Publications by Ana Maria Mendonça

2013

Correction of Geometrical Distortions in Bands of Chromatography Images

Authors
Moreira, BM; Sousa, AV; Mendonca, AM; Campilho, A;

Publication
IMAGE ANALYSIS AND RECOGNITION

Abstract
This paper presents a methodology for correcting band distortions in Thin-Layer Chromatography (TLC) images. After the segmentation of image lanes, the intensity profile of each lane column is spatially aligned with a reference profile using a modified version of the Correlation Optimized Warping (COW) algorithm. As the initial partition of the profile into equal length segments proposed by COW can result in the separation of a single band between two segments to be disjointedly aligned, in the proposed method the warping function is only applied to selected profile regions containing groups of adjacent bands. The proposed band correction methodology was assessed using 105 profiles of 105 TLC lanes. A set of features for band characterization was extracted from each lane profile, before and after band distortion correction, and was used as input for three distinct one-class classifiers aiming at band identification. In all cases, the best results of band classification were obtained for the set lanes after band distortion correction.

2013

Automatic localization of the optic disc by combining vascular and intensity information

Authors
Mendonca, AM; Sousa, A; Mendonca, L; Campilho, A;

Publication
COMPUTERIZED MEDICAL IMAGING AND GRAPHICS

Abstract
This paper describes a new methodology for automatic location of the optic disc in retinal images, based on the combination of information taken from the blood vessel network with intensity data. The distribution of vessel orientations around an image point is quantified using the new concept of entropy of vascular directions. The robustness of the method for OD localization is improved by constraining the search for maximal values of entropy to image areas with high intensities. The method was able to obtain a valid location for the optic disc in 1357 out of the 1361 images of the four datasets.

2013

Automatic Estimation of the Arteriolar-to-Venular Ratio in Retinal Images Using a Graph-Based Approach for Artery/Vein Classification

Authors
Dashtbozorg, B; Mendonca, AM; Campilho, A;

Publication
IMAGE ANALYSIS AND RECOGNITION

Abstract
The Arteriolar-to-Venular Ratio (AVR) is a well known index for the diagnosis of diseases such as diabetes, hypertension or cardiovascular pathologies.
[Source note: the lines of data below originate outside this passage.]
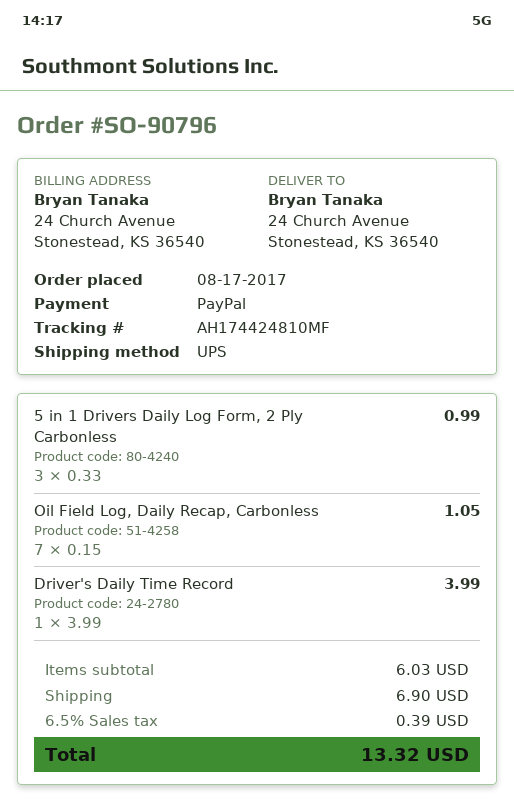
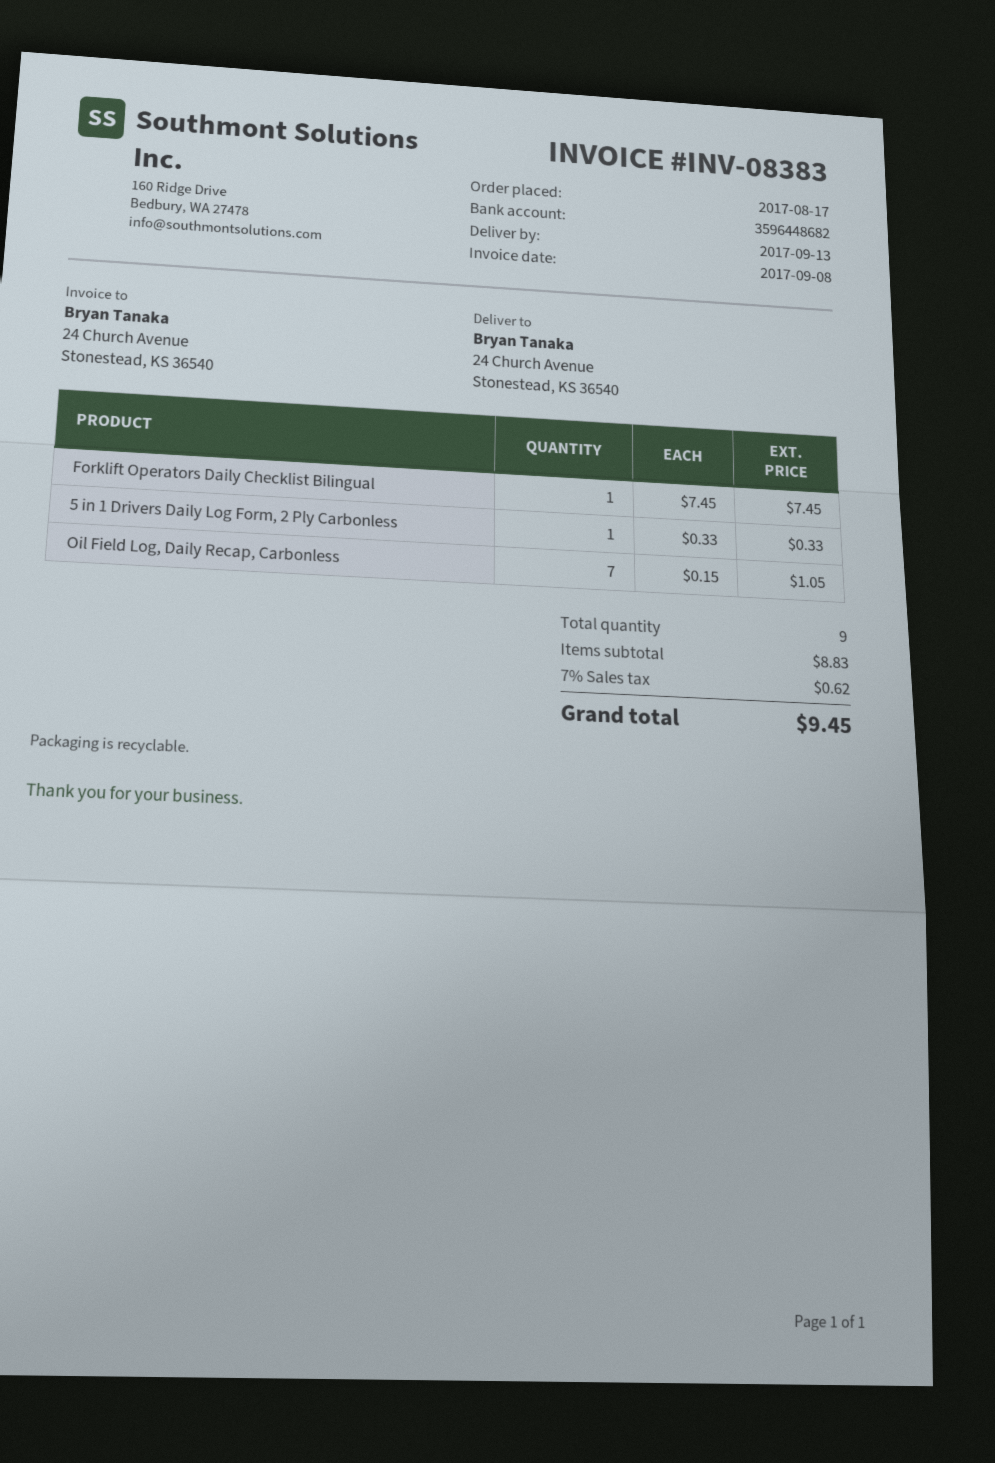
5 in 1 Drivers Daily Log Form, 2 Ply Carbonless: 3 x 0.33 = 0.99 -> 1 x 0.33 = 0.33
Driver's Daily Time Record: 1 x 3.99 = 3.99 -> none
Forklift Operators Daily Checklist Bilingual: none -> 1 x 7.45 = 7.45
subtotal: 6.03 -> 8.83
shipping: 6.90 -> none
tax: 6.5% = 0.39 -> 7% = 0.62
total: 13.32 -> 9.45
This paper presents a fully automatic AVR estimation method which uses a graph-based artery/vein classification approach to classify the retinal vessels by a combination of structural information taken from the vasculature graph with intensity features from the original color image. This method was evaluated on the images of the INSPIRE-AVR dataset. The mean error and the correlation coefficient of obtained results with respect to the reference AVR values were identical to the ones obtained by the second observer using a semi-automated system, which demonstrate the potential of the herein proposed solution for clinical application.

2013

Lane Background Removal for the Classification of Thin-Layer Chromatography Images

Authors
Moreira, BM; Sousa, AV; Mendonca, AM; Campilho, A;

Publication
IMAGE ANALYSIS AND RECOGNITION

Abstract
This paper describes a methodology to remove the background of the lanes in Thin Layer Chromatography (TLC) images, aiming at improving band detection and classification. The storage of the biological samples to be analyzed by TLC is usually done via plastic containers. Filter paper is an alternative that allows reduced costs and higher portability, but it increases the complexity of the image analysis stage due to lane background alteration. In order to overcome this problem, a negative control lane is included in every chromatographic plate. After image preprocessing and lane detection stages, a background profile is generated by processing the negative control lane using the Discrete Wavelet Transform (DWT). This profile is then subtracted to the profiles of all other sample lanes in order to overcome the data degradation introduced by filter paper usage. For assessing the proposed background removal process, 105 TLC lanes, with and without background, were used as input for three one-class classifiers. In all cases, the best results were achieved for the lanes after background removal.

2014

RetinaCAD, a System for the Assessment of Retinal Vascular Changes

Authors
Dashtbozorg, B; Mendonca, AM; Penas, S; Campilho, A;

Publication
2014 36TH ANNUAL INTERNATIONAL CONFERENCE OF THE IEEE ENGINEERING IN MEDICINE AND BIOLOGY SOCIETY (EMBC)

Abstract
This paper introduces RetinaCAD, a system, for the fast, reliable and automatic measurement of the Central Retinal Arteriolar Equivalent (CRAE), the Central Retinal Venular Equivalent (CRVE), and the Arteriolar-to-Venular Ratio (AVR) values, as well as several geometrical features of the retinal vasculature. RetinaCAD identifies important landmarks in the retina, such as the blood vessels and optic disc, and performs artery/vein classification and vessel width measurement. The estimation of the CRAE, CRVE and AVR values on 480 images from 120 subjects has shown a significant correlation between right and left eyes and also between images of same eye acquired with different camera fields of view. AVR estimation in retinal images of 54 subjects showed the lowest values in people with diabetes or high blood pressure thus demonstrating the potential of the system as a CAD tool for early detection and follow-up of diabetes, hypertension or cardiovascular pathologies.

2018

Retinal Image Quality Assessment by Mean-Subtracted Contrast-Normalized Coefficients

Authors
Galdran, A; Araujo, T; Mendonca, AM; Campilho, A;

Publication
VIPIMAGE 2017

Abstract
The automatic assessment of visual quality on images of the eye fundus is an important task in retinal image analysis. A novel quality assessment technique is proposed in this paper. We propose to compute Mean-Subtracted Contrast-Normalized (MSCN) coefficients on local spatial neighborhoods of a given image and analyze their distribution. It is known that for natural images, such distribution behaves normally, while distortions of different kinds perturb this regularity. The combination of MSCN coefficients with a simple measure of local contrast allows us to design a simple but effective retinal image quality assessment algorithm that successfully discriminates between good and low-quality images, while delivering a meaningful quality score. The proposed technique is validated on a recent database of quality-labeled retinal images, obtaining results aligned with state-of-the-art approaches at a low computational cost.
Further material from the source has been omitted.